How to define catchment area in Sloc Local

Catchment areas represent geographic zones, defined by time or distance, that the vast majority of a site's customers are willing to travel for that site's services. Typically, authorities set this to an area covering the closest 80% of customers to each site. In practice, catchment areas are often derived from precedent of similar merger control cases when such data is difficult to source.

As the pragmatic proxy for local market boundaries, the findings of competitive assessments hinge on catchment area definitions. Sloc Local makes it a breeze to flex and test different catchment area scenarios on your specific local merger to give you confidence in your results from the moment they run and to be prepared for any outcome.

How to run a local merger analysis scenario

With your site data prepared and geocoded, you are all set to simply specify the specific catchment area scenarios you wish to test and visualise your results. You can customise this using a combination of distance or time-based methods, mode of transport, and catchment size.

This guide explains the available catchment parameters, how they work, and how to configure them to strike the right balance between realism and performance.

Catchment type

Choose the type of catchment area that best reflects your case context:

Catchment type

Description

Catchment shape

Run speed

Straight-line

Circular catchments using “as-the-crow-flies” distance (in kilometres)

Circular catchment.

Fastest

Street-wise

Distance-based catchments using optimal routes via roads and paths (in metres)

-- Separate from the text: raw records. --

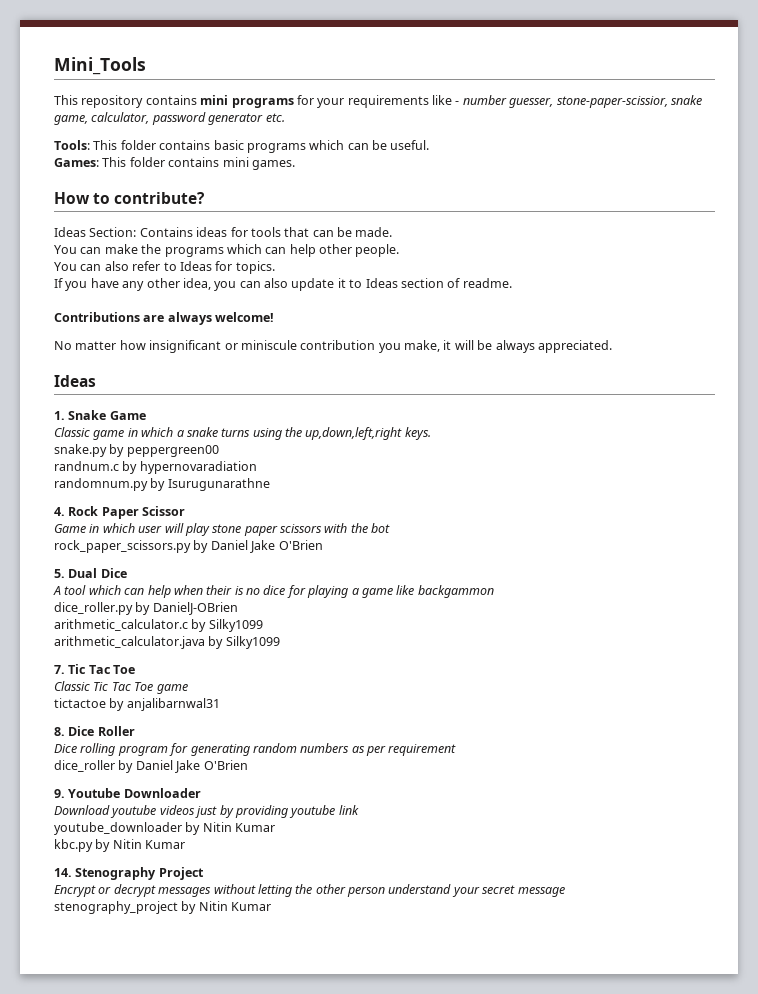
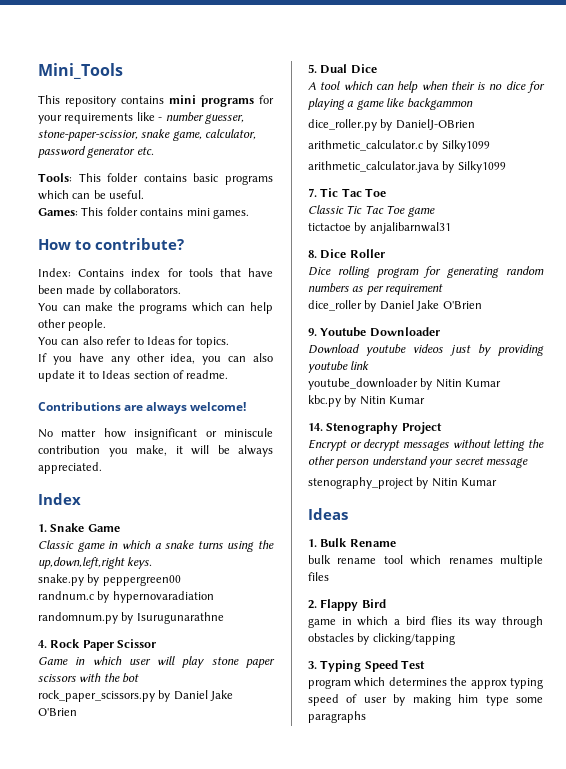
[54,227,393,237] Ideas Section: Contains ideas for tools that can be made. -> [38,268,273,277] [38,285,182,297] Index: Contains index for tools that have been made by collaborators.
[54,375,96,387] Ideas -> [38,493,81,505] Index
(272, 906) none -> [308,508,348,520] [308,538,396,547] [308,555,543,567] [308,572,329,581] [308,599,386,611] [308,616,543,628] [308,633,455,645] [308,660,426,672] [308,677,543,689] [308,694,543,706] [308,711,366,723] // Ideas // 1. Bulk Rename // bulk rename tool which renames multiple files // 2. Flappy Bird // game in which a bird flies its way through obstacles by clicking/tapping // 3. Typing Speed Test // program which determines the approx typing speed of user by making him type some paragraphs

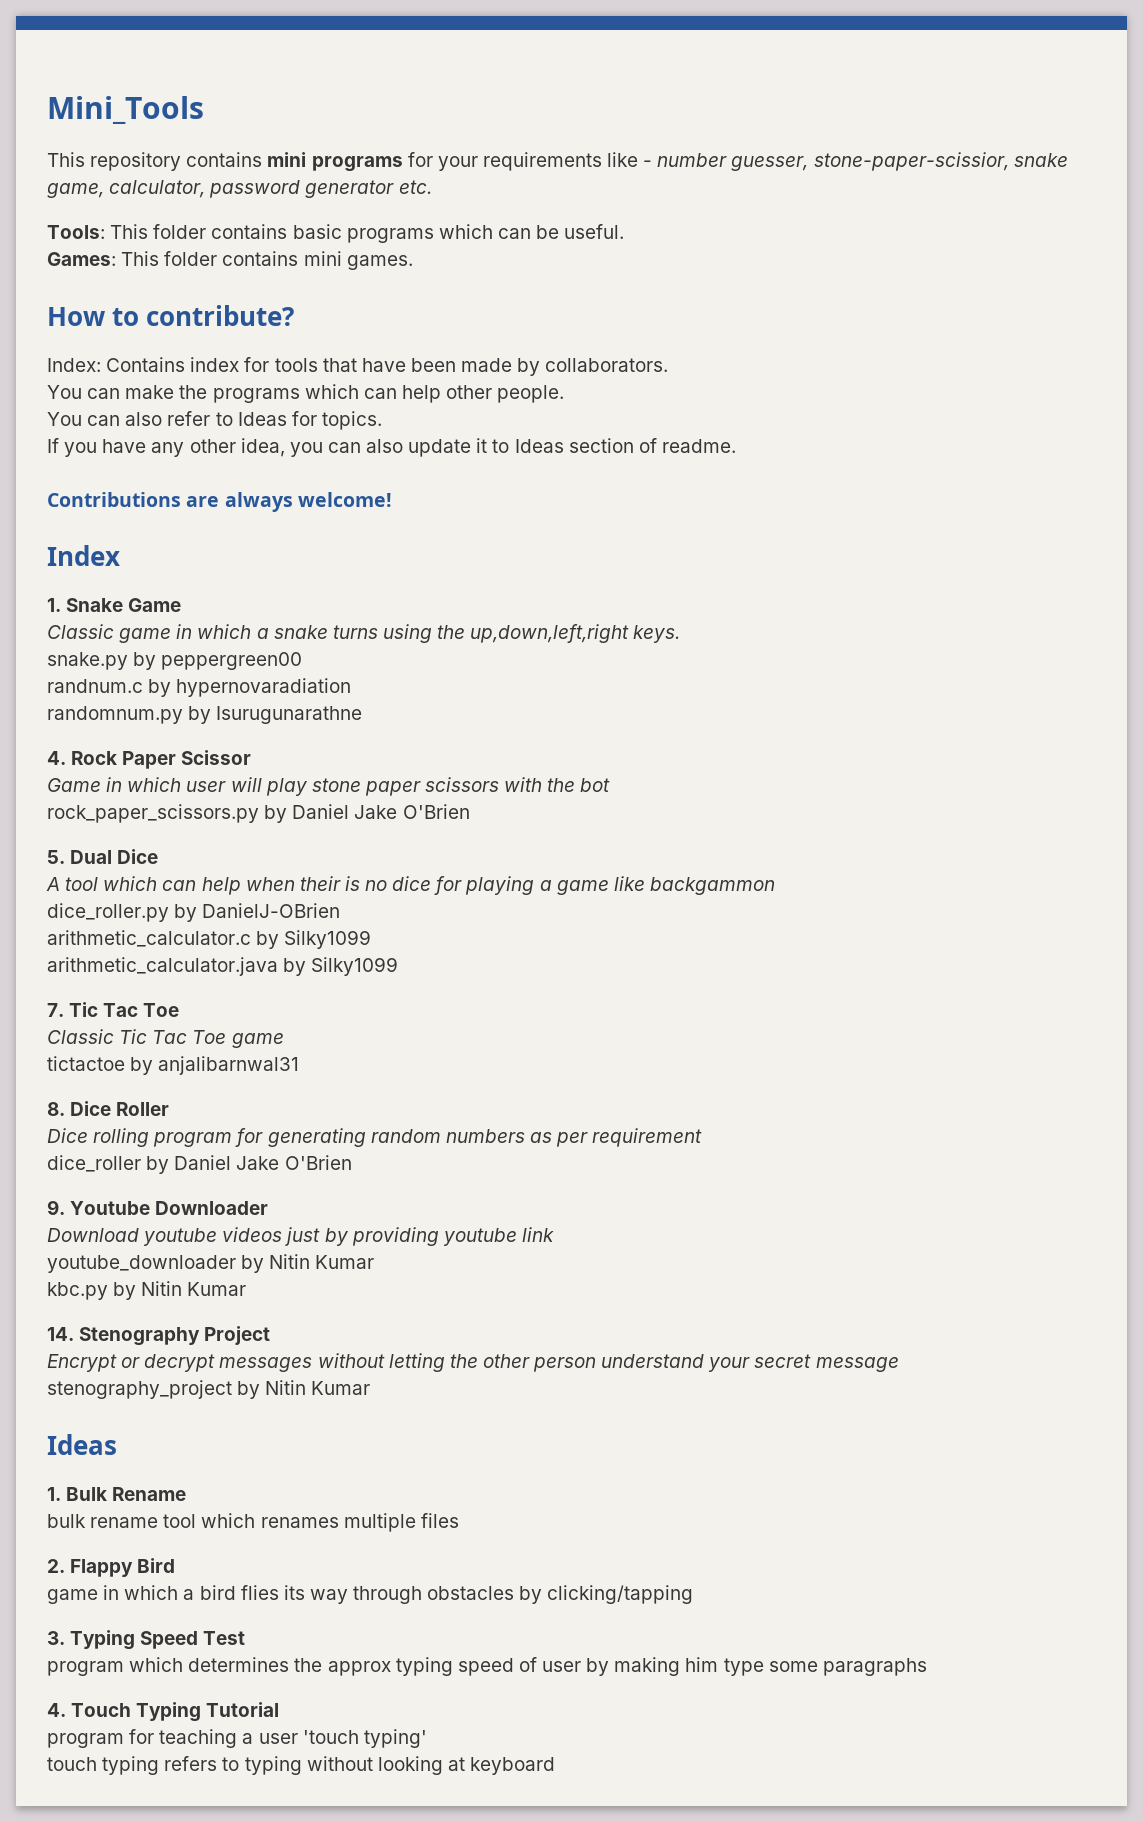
[38,428,273,440] [38,445,273,457] [38,462,102,474] // No matter how insignificant or miniscule contribution you make, it will be always appreciated. -> (392, 499) none
(366, 717) none -> [47,1702,280,1722] [47,1729,427,1748] [47,1756,556,1775] // 4. Touch Typing Tutorial // program for teaching a user 'touch typing' // touch typing refers to typing without looking at keyboard

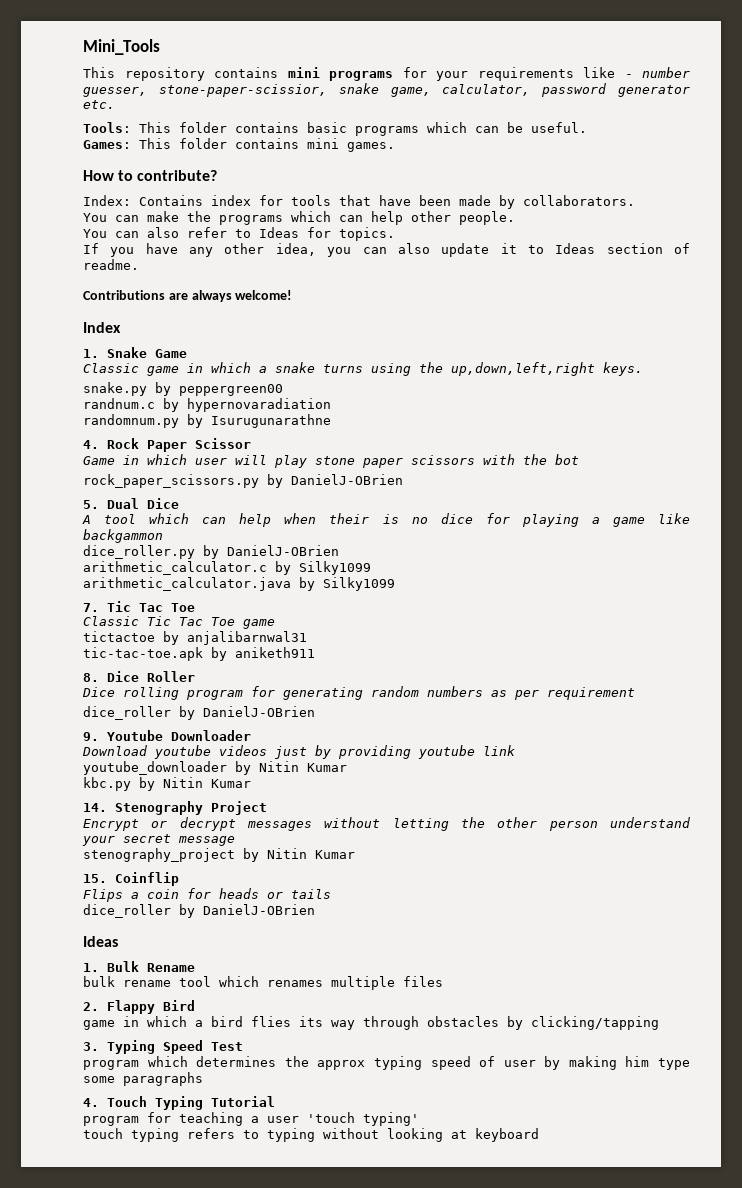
[292,804,470,819] Daniel Jake O'Brien -> [291,474,403,485] DanielJ-OBrien
(300, 1065) none -> [83,647,315,661] // tic-tac-toe.apk by aniketh911
[174,1155,352,1170] Daniel Jake O'Brien -> [203,706,315,717] DanielJ-OBrien
(371, 1388) none -> [83,872,179,886] [83,888,331,902] [83,904,315,918] // 15. Coinflip // Flips a coin for heads or tails // dice_roller by DanielJ-OBrien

Isoquant catchment: Covers a set distance (e.g. 5,000m), around the central Party site.

Slower

Travel-time

Time-based catchments using optimal routes via roads and paths (in minutes)

Isochrone catchment: Covers a set travel time duration (e.g. 15 minutes), around the central Party site

Slowest

Straight-line catchments are very fast and useful for rough estimates, but don't account for real world geographic features such as rivers, busy/winding roads, or difficult terrain. Street-wise and travel-time catchments align with the 'gold standard' approach - accurately representing with real world travel - but are much slower and more difficult to calculate.

Method of transport (Not applicable for straight-line)

Choose how people are assumed to travel to sites:

  • Walking

  • Cycling

  • Driving

Each mode accounts for the different optimal routes and speeds associated with that method of transport on that specific route. Typically, the method of transport chosen aligns with the approach customers typically take for travelling to sites in the industry in question.

🧠 Note: Driving scenarios require more processing time and support additional features like traffic modelling based on Departure time.

Departure time (Driving only)

For driving scenarios, you must also specify a departure time to take traffic and road conditions into account.

  • Supports past or future times

  • Reflects real-world delays and closures where relevant

  • When no specific departure time is selected, it defaults to 10:30 AM on Tuesday, 25th March 2025.

The departure time chosen should align closely with the most representative time that customers travel to sites in the industry in question.

Catchment size limits

Each method has its own maximum supported catchment size:

Catchment type

Unit

Max size

Straight-line

Kilometres (km)

Up to 100 km

Street-wise

Metres (m)

Up to 100,000 m

Travel-time

Minutes (min)

Up to 60 min

Choose a size that reflects a realistic travel range for the market being analysed.

Performance considerations

The more complex the configuration, the longer the scenario may take to run. Key factors affecting run time include:

  • Number of local markets examined (Party 'centroids')

  • Size of catchments

  • Use of complex, optimal street-wise or travel-time methods

  • Driving scenarios (which must account for traffic)

🧠 Tip: Sloc Local caches previously calculated routes. Running similar scenarios will be significantly faster the second time around, as Sloc avoids reprocessing the same paths.